Sosnick believes the broadening has helped the overall market performance weather investor disappointment over second-quarter results from Tesla and Netflix NFLX. Despite the good news from the market dynamics, he is concerned about potential headwinds for stocks on the macroeconomic side. In particular, he’s watching for any impact from the resumption of student loan payments, as well as ripples from the widespread heat waves this summer, which could jack up utility bills and divert spending from other areas of the economy, such as back-to-school sales.

David Sekera, senior U.S. market strategist at Morningstar, says that as the market’s rally expands, there remain opportunities for investors.
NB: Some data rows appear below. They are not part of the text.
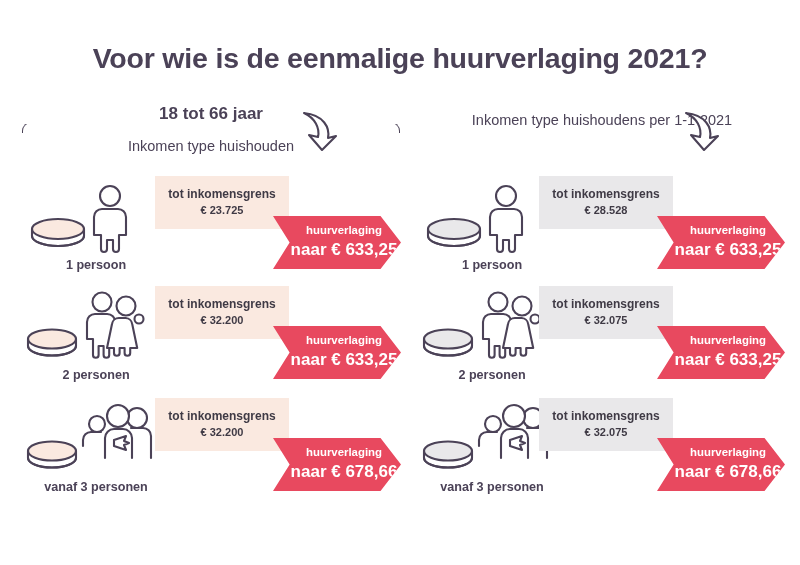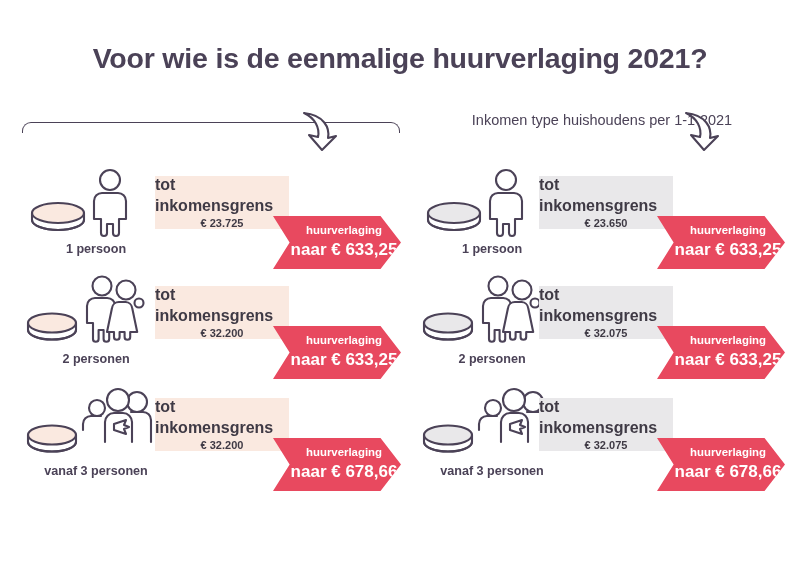--- a/index.html
+++ b/index.html
@@ -117,6 +117,7 @@
       <div class="cap" style="left:0;"></div>
       <div class="line" style="left:9px; right:9px;"></div>
       <div class="cap r" style="right:0;"></div>
+      <div class="head-title">18 tot 66 jaar</div>
     </div>
   </div>
 

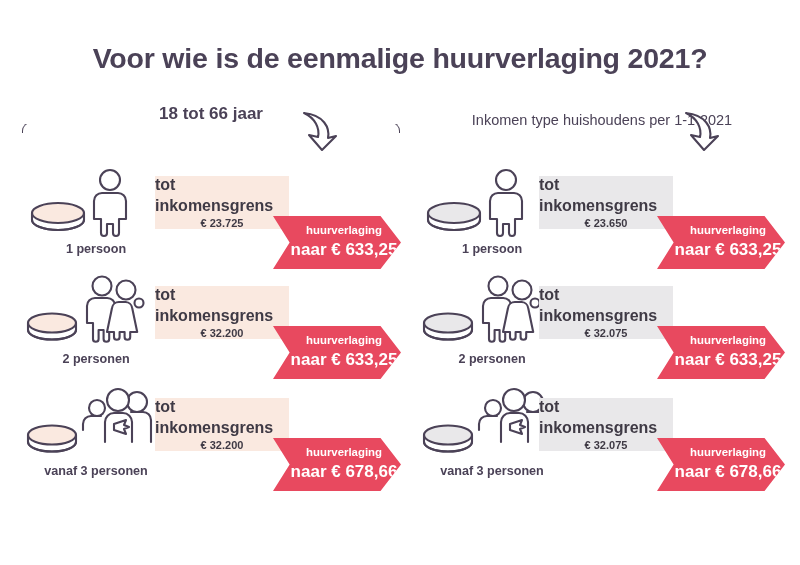--- a/index.html
+++ b/index.html
@@ -119,6 +119,7 @@
       <div class="cap r" style="right:0;"></div>
       <div class="head-title">18 tot 66 jaar</div>
     </div>
+    <div class="head-sub">Inkomen type huishouden</div>
   </div>
 
   <div class="col-head right">

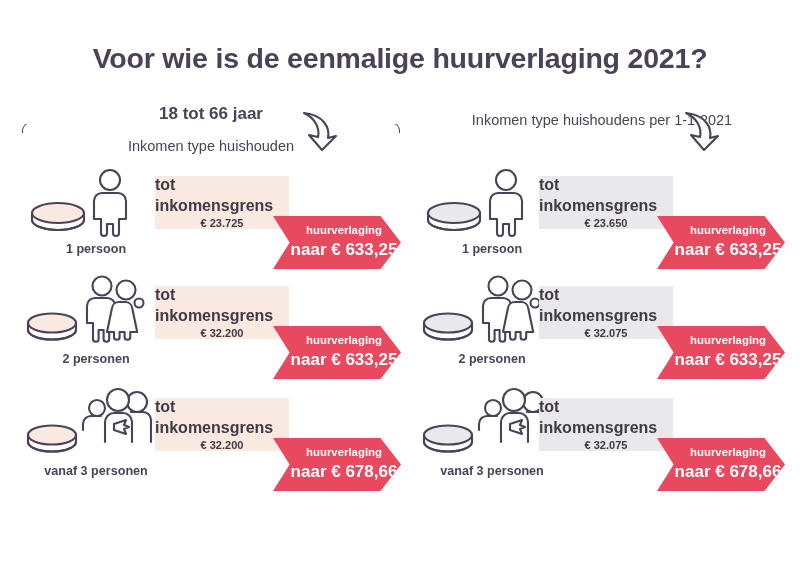--- a/index.html
+++ b/index.html
@@ -89,7 +89,7 @@
   }
   .bar-left.pink { background: #fae9e0; }
   .bar-left.gray { background: #e9e8ea; }
-  .bar-left .l1 { font-size: 16px; font-weight: 700; color: #3f3a45; line-height: 1.32; }
+  .bar-left .l1 { font-size: 12px; font-weight: 700; color: #3f3a45; line-height: 1.32; }
   .bar-left .l2 { font-size: 11px; font-weight: 700; color: #3f3a45; line-height: 1.32; }
 
   .bar-right {

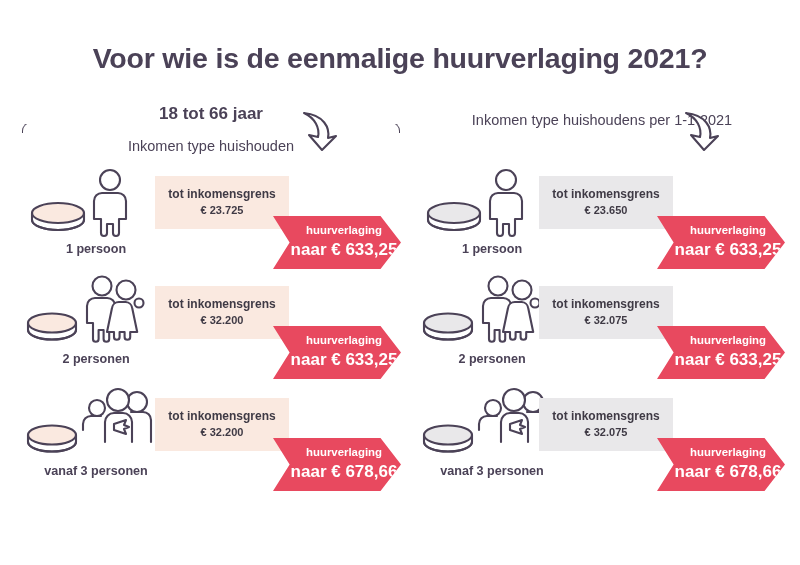--- a/index.html
+++ b/index.html
@@ -249,7 +249,7 @@
     <div class="bar">
       <div class="bar-left gray">
         <span class="l1">tot inkomensgrens</span>
-        <span class="l2">€ 23.650</span>
+        <span class="l2">€ 28.528</span>
       </div>
       <div class="bar-right">
         <span class="l1">huurverlaging</span>

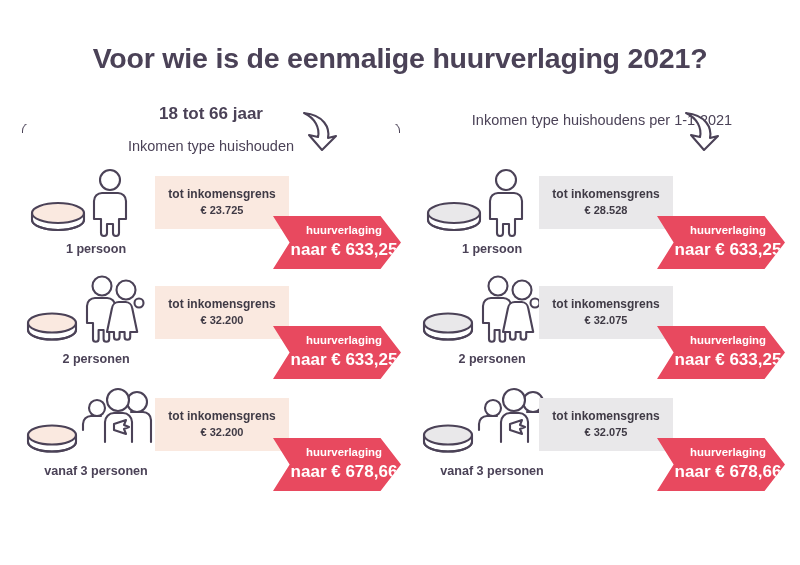--- a/index.html
+++ b/index.html
@@ -61,7 +61,7 @@
   .row.r2 { top: 380px; }
 
   .icon-block {
-    position: absolute; left: 0; top: 0; width: 148px; height: 110px;
+    position: absolute; left: 0; top: 16px; width: 148px; height: 110px;
   }
   .icon-art { position: absolute; left: 0; top: 0; width: 148px; height: 82px; }
   .icon-label {

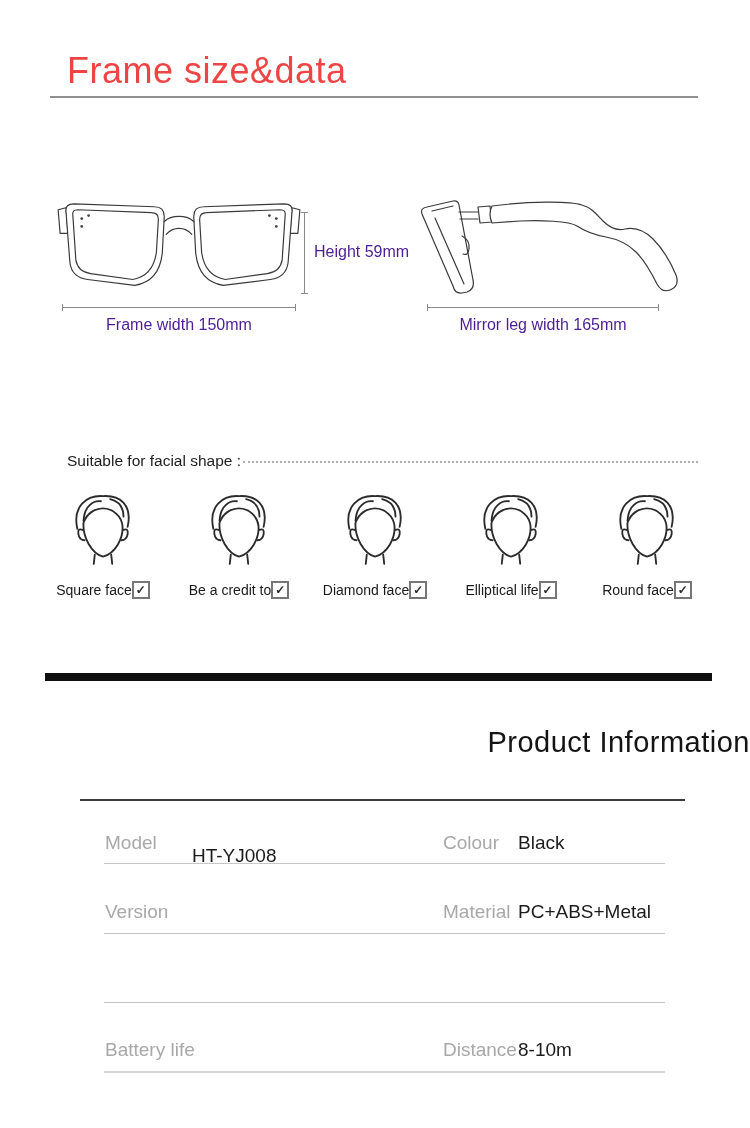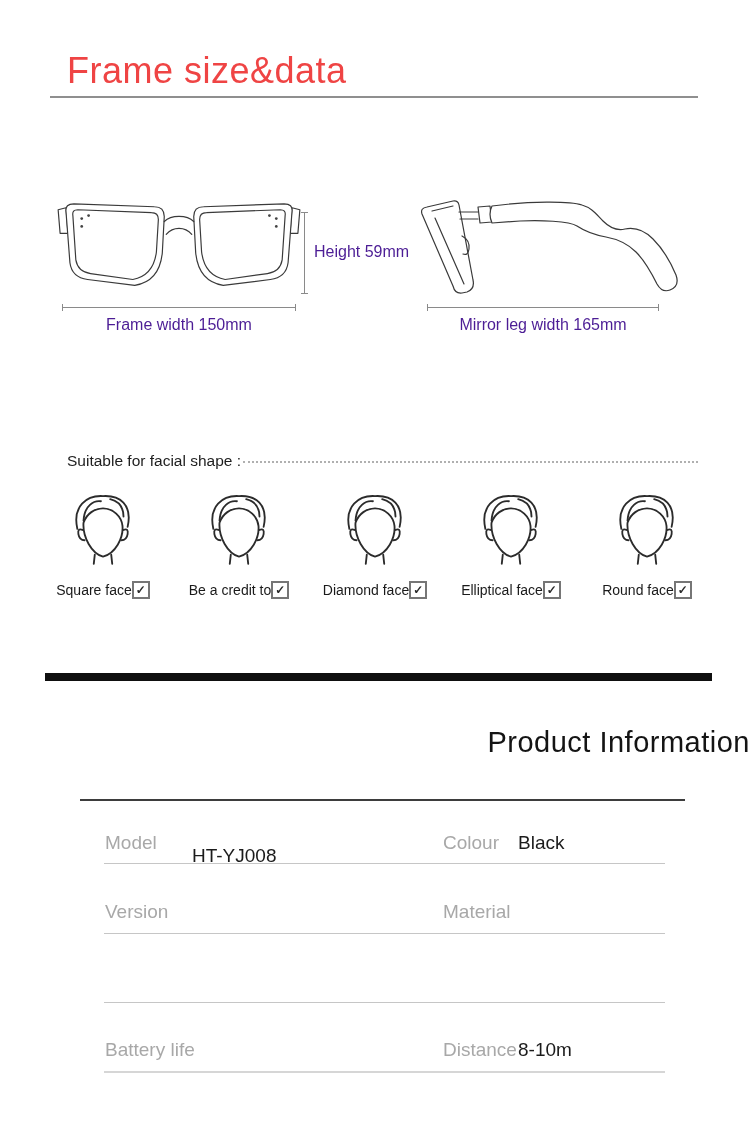--- a/index.html
+++ b/index.html
@@ -175,7 +175,7 @@
         </svg>
       </div>
       <div class="face-label-row">
-        <span>Elliptical face</span>
+        <span>Elliptical life</span>
         <span class="checkbox">✓</span>
       </div>
     </div>

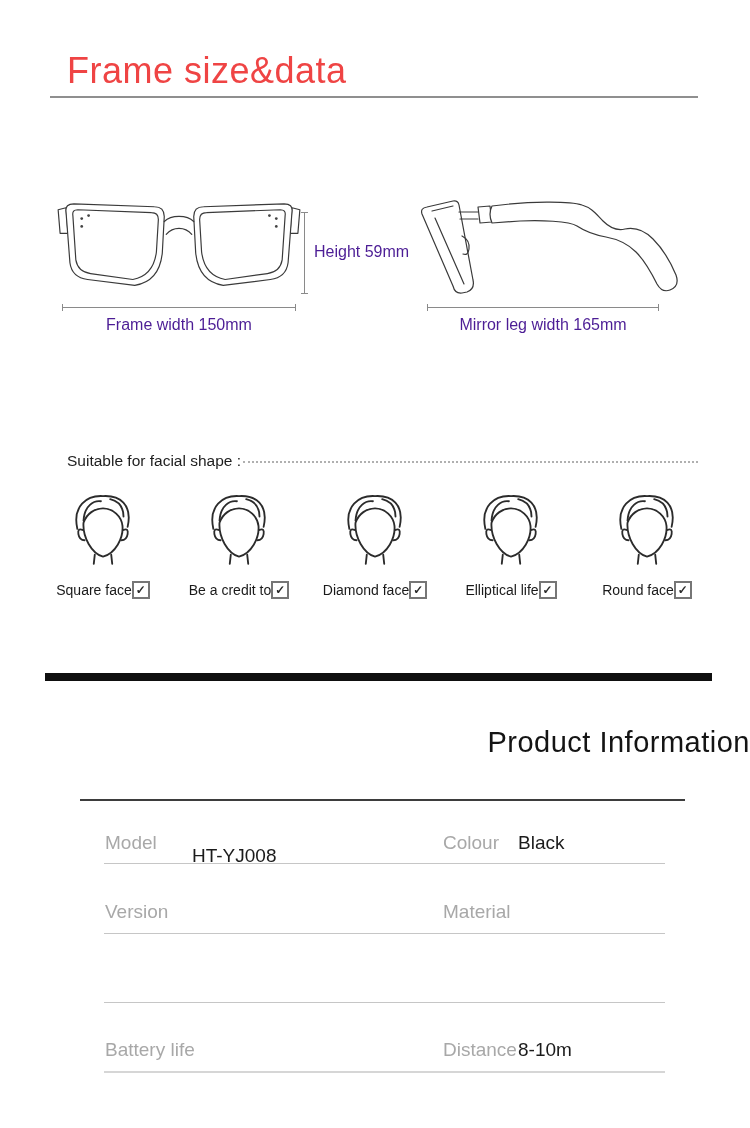--- a/index.html
+++ b/index.html
@@ -214,6 +214,7 @@
   <div class="abs spec-row" style="top:897px;">
     <span class="spec-label lbl-l">Version</span>
     <span class="spec-label lbl-r">Material</span>
+    <span class="spec-value val-r">PC+ABS+Metal</span>
   </div>
   <div class="abs row-divider" style="top:933px;"></div>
As of July 21, value stocks were trading at an 11% discount to the fair value estimates assigned by Morningstar analysts, he says, while growth stocks were trading at a 3% premium to fair value and core stocks at a 2% premium. Large-cap stocks are trading at a 1% premium, mid-cap stocks are trading at a 5% discount, and small stocks are at an 18% discount.

“While we have seen the rally broaden since the end of May into value stocks as well as mid-cap and small stocks, based on our valuations, there is still room for that trend to continue,” Sekera says.